# ani mitga'aga'at elecha - אני מתגעגעת אליך



## girloncrack

How do you spell this in hebrew?  
אני מיתגאגאת אליך?
Is this correct for a woman to say to a man?


----------



## Nunty

Hi Girl,

That is almost perfect. The only mistakes -- common ones for beginners -- are that you used alefs instead of ayins and there is no yud. The correct spelling is:

אני מתגעגעת אליך

Bravo! Yes, it is perfect for a woman to say to a man.


----------



## girloncrack

Can anyone explain to me the reason why "elecha" is used here?  "I miss..."  to you??


----------



## Nunty

Ah, that's because the literal meaning of להתגעגע is more like "long for" (or "to, in Hebrew), than "miss". That's part of the beauty of knowing different languages; the different ways of thinking about famliar subjects.


----------



## bat777

Nun-Translator said:


> Ah, that's because the literal meaning of להתגעגע is more like "long for" (or "to, in Hebrew), than "miss". That's part of the beauty of knowing different languages; the different ways of thinking about famliar subjects.
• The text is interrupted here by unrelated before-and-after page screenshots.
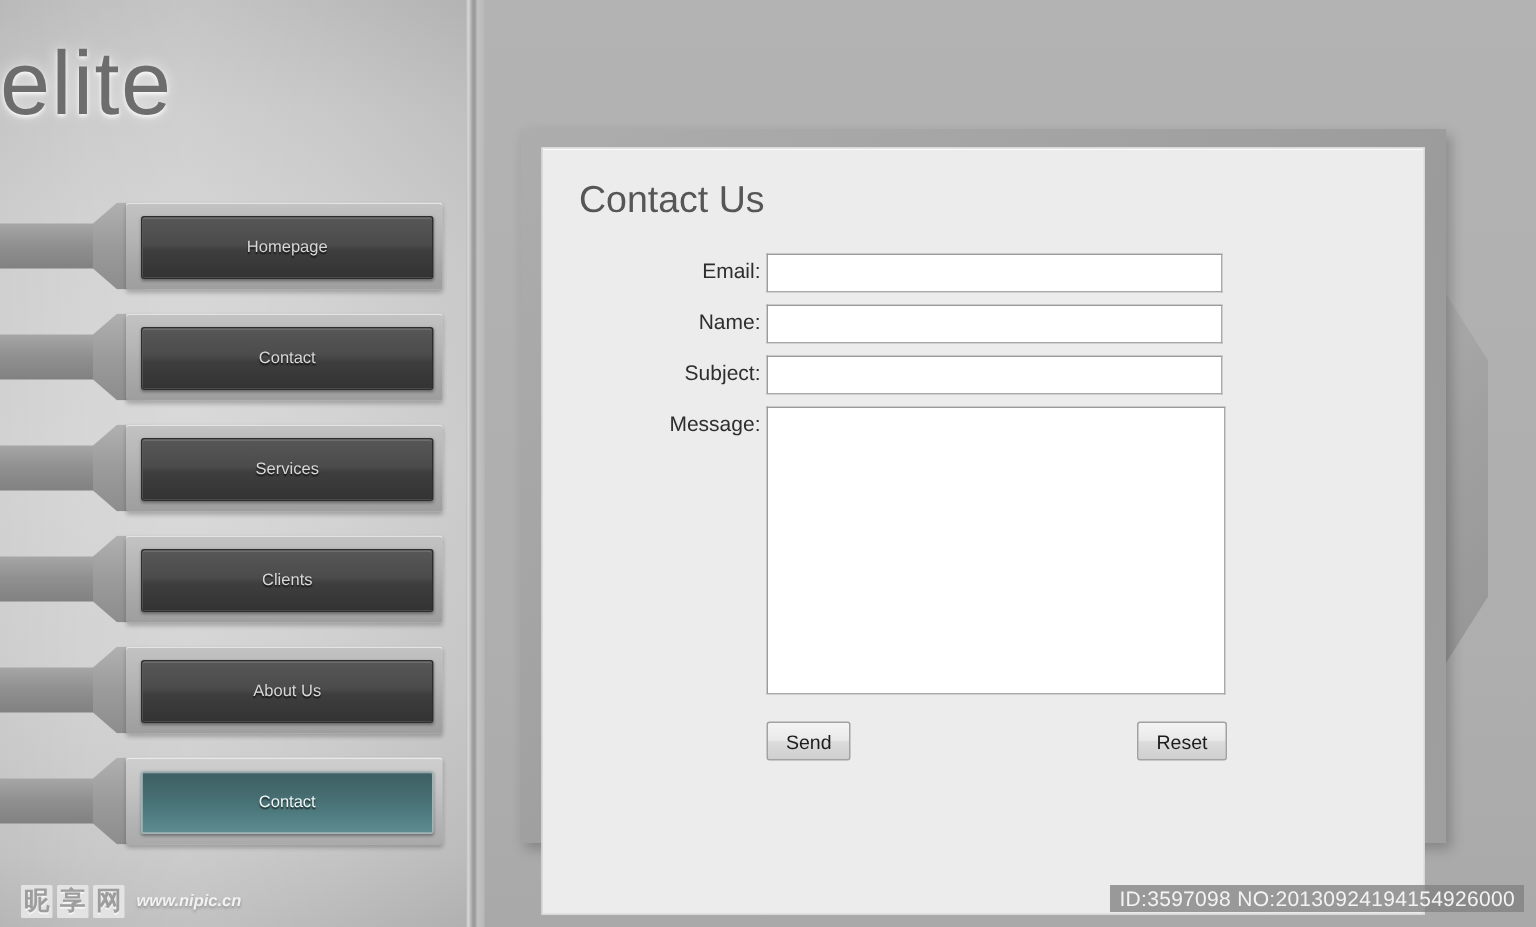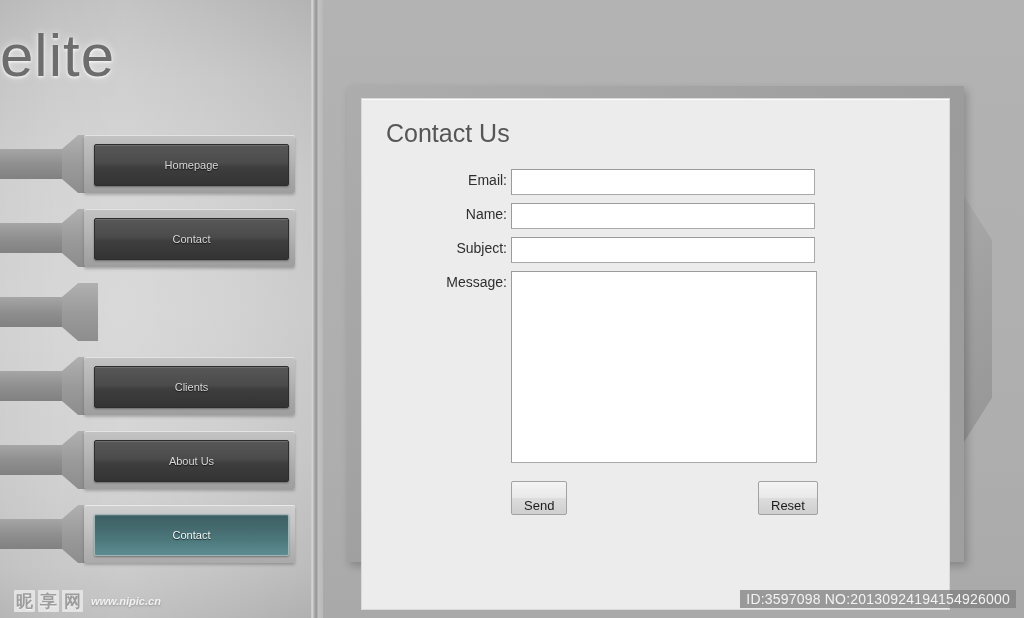--- a/index.html
+++ b/index.html
@@ -327,6 +327,9 @@
         <div class="nav-item" style="top: 283px;">
           <div class="nav-tail"></div>
           <div class="nav-wedge"></div>
+          <div class="nav-plate">
+            <div class="nav-btn">Services</div>
+          </div>
         </div>
         <div class="nav-item" style="top: 357px;">
           <div class="nav-tail"></div>

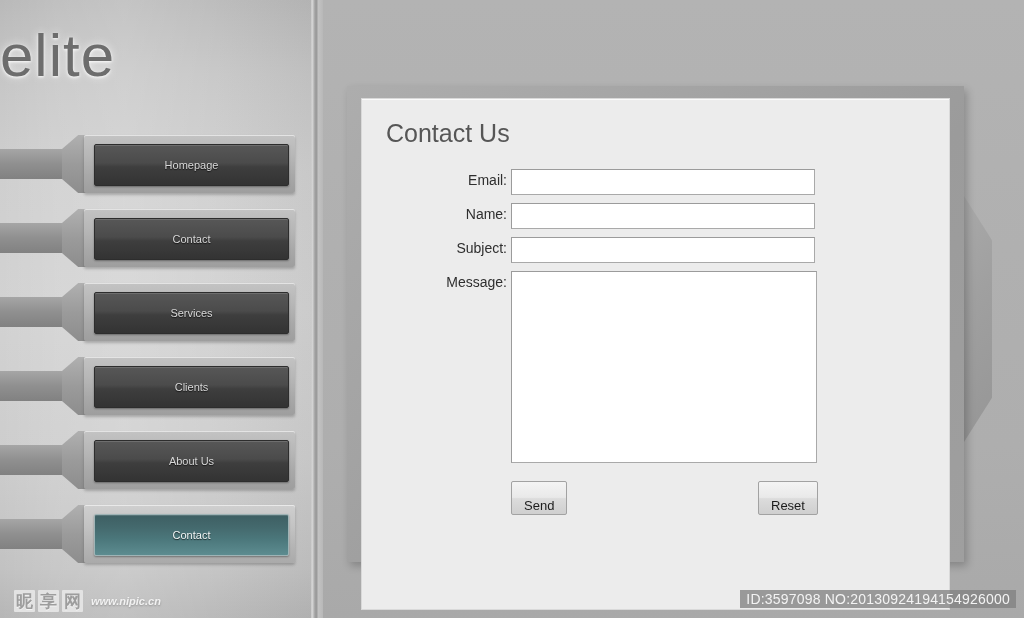--- a/index.html
+++ b/index.html
@@ -235,7 +235,7 @@
     top: 0;
     height: 26px;
     min-width: 56px;
-    padding: 16px 12px;
+    padding: 5px 12px;
     font-family: "Liberation Sans", sans-serif;
     font-size: 13px;
     color: #1c1c1c;

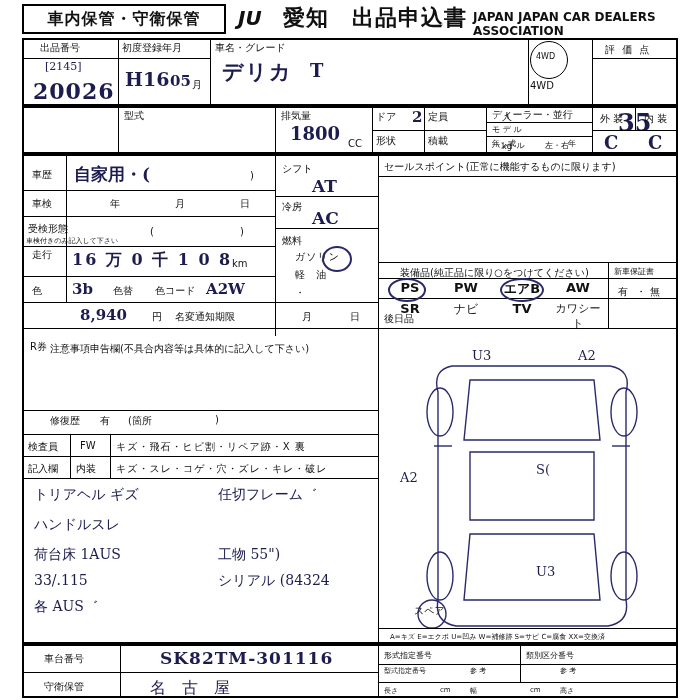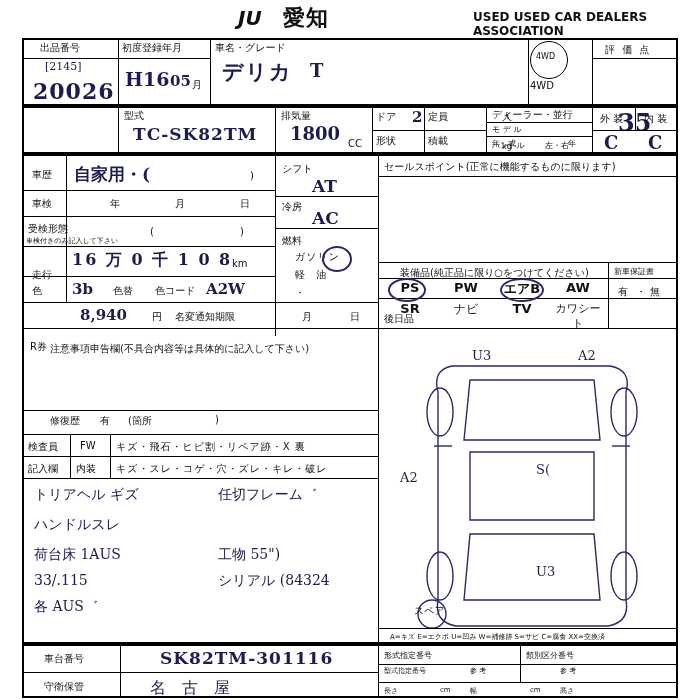--- a/index.html
+++ b/index.html
@@ -34,6 +34,7 @@
 <div id="sheet">
 
   <div id="hdr">
+    <div class="kanri">車内保管・守衛保管</div>
     <div class="ju">JU</div>
     <div class="aichi">愛知</div>
     <div class="moushi" style="left:473px;top:10px;">USED USED CAR DEALERS ASSOCIATION</div>

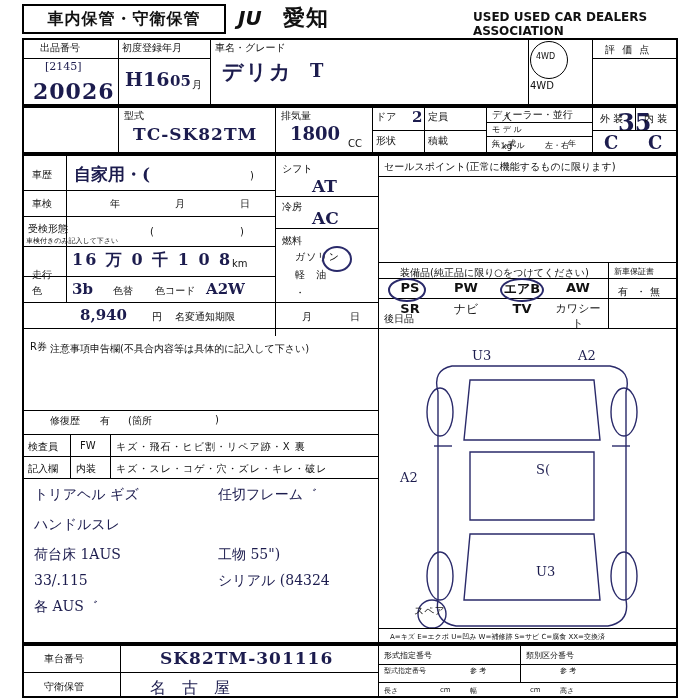--- a/index.html
+++ b/index.html
@@ -37,6 +37,7 @@
     <div class="kanri">車内保管・守衛保管</div>
     <div class="ju">JU</div>
     <div class="aichi">愛知</div>
+    <div style="position:absolute;left:352px;top:3px;font-size:22px;font-weight:bold;letter-spacing:1px;">出品申込書</div>
     <div class="moushi" style="left:473px;top:10px;">USED USED CAR DEALERS ASSOCIATION</div>
   </div>
 

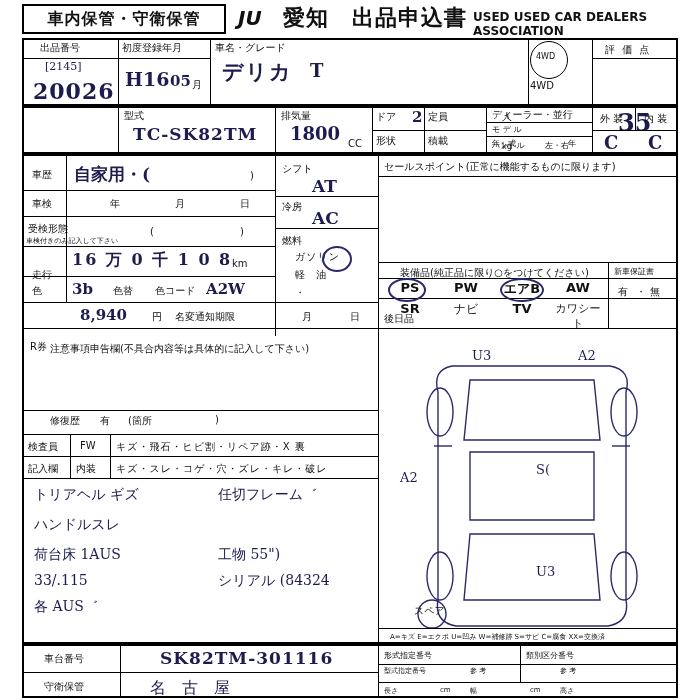--- a/index.html
+++ b/index.html
@@ -38,7 +38,7 @@
     <div class="ju">JU</div>
     <div class="aichi">愛知</div>
     <div style="position:absolute;left:352px;top:3px;font-size:22px;font-weight:bold;letter-spacing:1px;">出品申込書</div>
-    <div class="moushi" style="left:473px;top:10px;">USED USED CAR DEALERS ASSOCIATION</div>
+    <div class="moushi" style="left:473px;top:10px;">JAPAN JAPAN CAR DEALERS ASSOCIATION</div>
   </div>
 
   <div class="cell" style="left:22px;top:38px;width:656px;height:68px;border-width:2px;"></div>

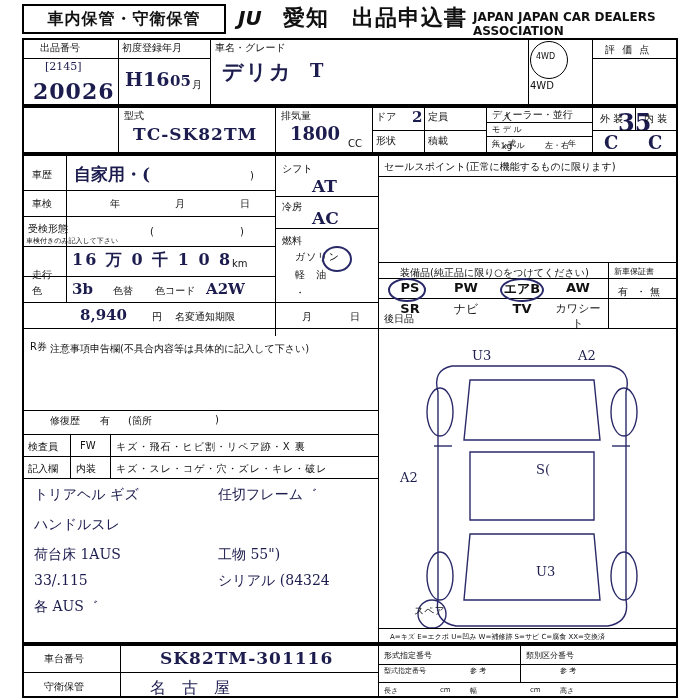--- a/index.html
+++ b/index.html
@@ -73,7 +73,6 @@
   <div class="cell" style="left:22px;top:106px;width:656px;height:48px;border-width:2px;"></div>
   <div class="vline" style="left:118px;top:106px;height:48px;"></div>
   <div class="capt" style="left:124px;top:109px;">型式</div>
-  <div class="hwb" style="position:absolute;left:133px;top:124px;font-size:17px;letter-spacing:1px;">TC-SK82TM</div>
 
   <div class="vline" style="left:275px;top:106px;height:48px;"></div>
   <div class="capt" style="left:281px;top:109px;">排気量</div>

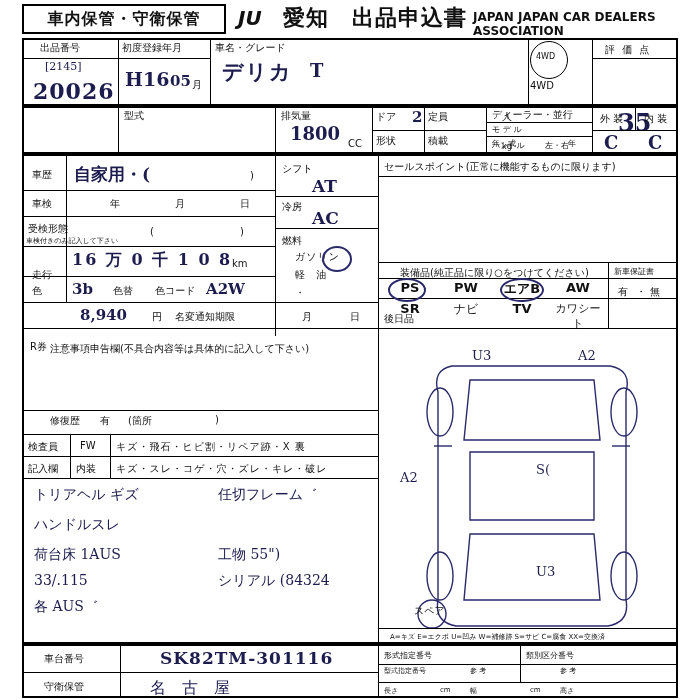--- a/index.html
+++ b/index.html
@@ -142,7 +142,7 @@
   <div class="capt" style="left:150px;top:226px;">(</div>
   <div class="capt" style="left:240px;top:226px;">)</div>
 
-  <div class="capt" style="left:32px;top:268px;">走行</div>
+  <div class="capt" style="left:32px;top:248px;">走行</div>
   <div class="hwb" style="position:absolute;left:72px;top:250px;font-size:16px;letter-spacing:2px;">16 万 0 千 1 0 8</div>
   <div class="capt" style="left:232px;top:258px;">km</div>
 

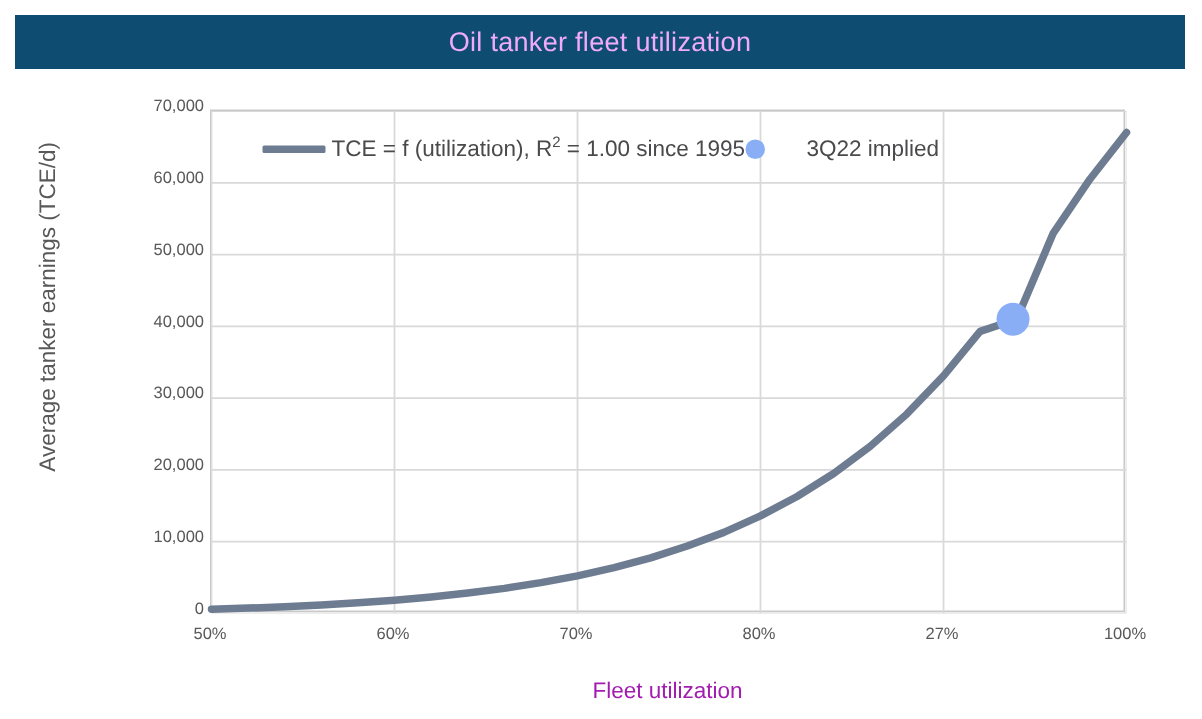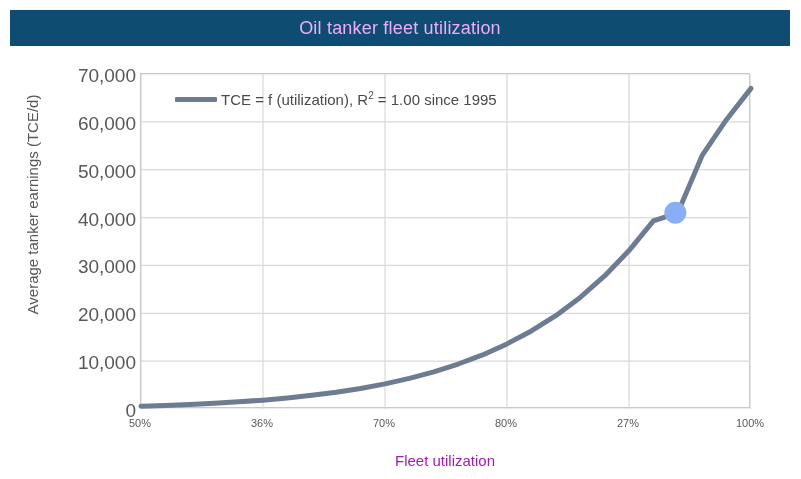--- a/index.html
+++ b/index.html
@@ -77,7 +77,7 @@
     right: 0;
     width: 132px;
     text-align: right;
-    font-size: 19px;
+    font-size: 11px;
     color: #58585a;
     line-height: 1;
     white-space: nowrap;

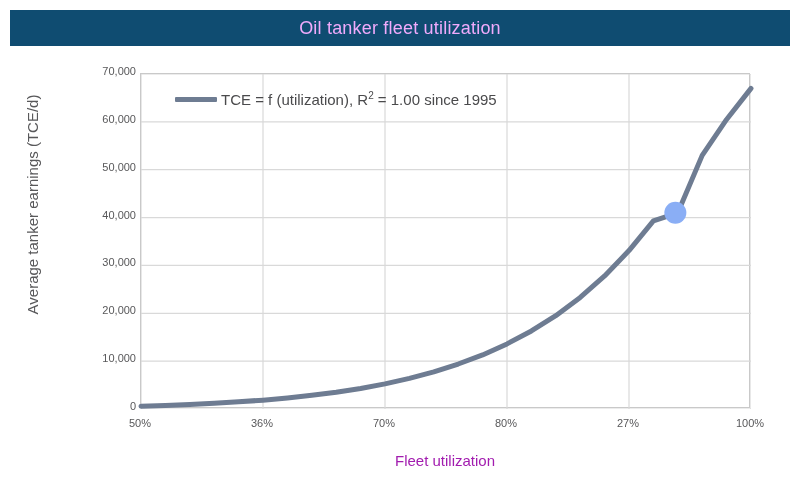--- a/index.html
+++ b/index.html
@@ -223,6 +223,10 @@
       <span class="legend-line-swatch"></span>
       <span class="legend-label"><span>TCE = f (utilization), R</span><sup>2</sup><span> = 1.00 since 1995</span></span>
     </div>
+    <div class="legend-entry" id="legend-entry-point">
+      <span class="legend-dot-swatch"></span>
+      <span class="legend-label">3Q22 implied</span>
+    </div>
   </div>
 
   <div id="xtick-layer">

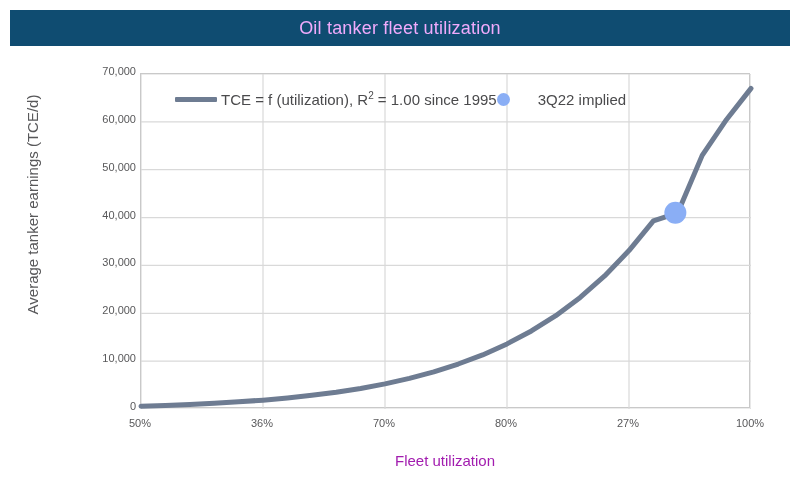--- a/index.html
+++ b/index.html
@@ -231,7 +231,7 @@
 
   <div id="xtick-layer">
       <div class="xtick" style="left: 140px;">50%</div>
-      <div class="xtick" style="left: 262px;">36%</div>
+      <div class="xtick" style="left: 262px;">60%</div>
       <div class="xtick" style="left: 384px;">70%</div>
       <div class="xtick" style="left: 506px;">80%</div>
       <div class="xtick" style="left: 628px;">27%</div>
Just a small addition to Nun-Translator's beautiful explanation:
I miss you is literally: אני חסרה אותך, which sounds much better as: אתה חסר לי.
girloncrack, you can tell your boyfriend אתה חסר לי instead of אני מתגעגעת אליך. It would mean more or less the same, but I believe that since the second one is a commonly used frase, the first one would sound more sincere, and would thus have a greater efferct.


----------



## Nunty

This is a why a nun should not respond to queries about boyfriends, I guess.  

Bat777 has given you a wonderful phrase, girloncrack. It implies that the one you are talking to is necessary to you, you need him, and his not being there is like not having something essential. Very romantic.


----------



## girloncrack

Thanks Bat777 - how is חסר pronounced in this context?  There are several entries for it in the dictionary, and given Hebrew's often less than obvious wording (to an English speaker, at least!) I'm hard pressed to figure out which one is most suitable...


----------



## Flaminius

Masculine חסר (chaser) and feminine חסרה (chasra) mean lacking or missing.  It is an adjective.


----------



## pachyderm

It's חֲסֵרָה (chasera)


----------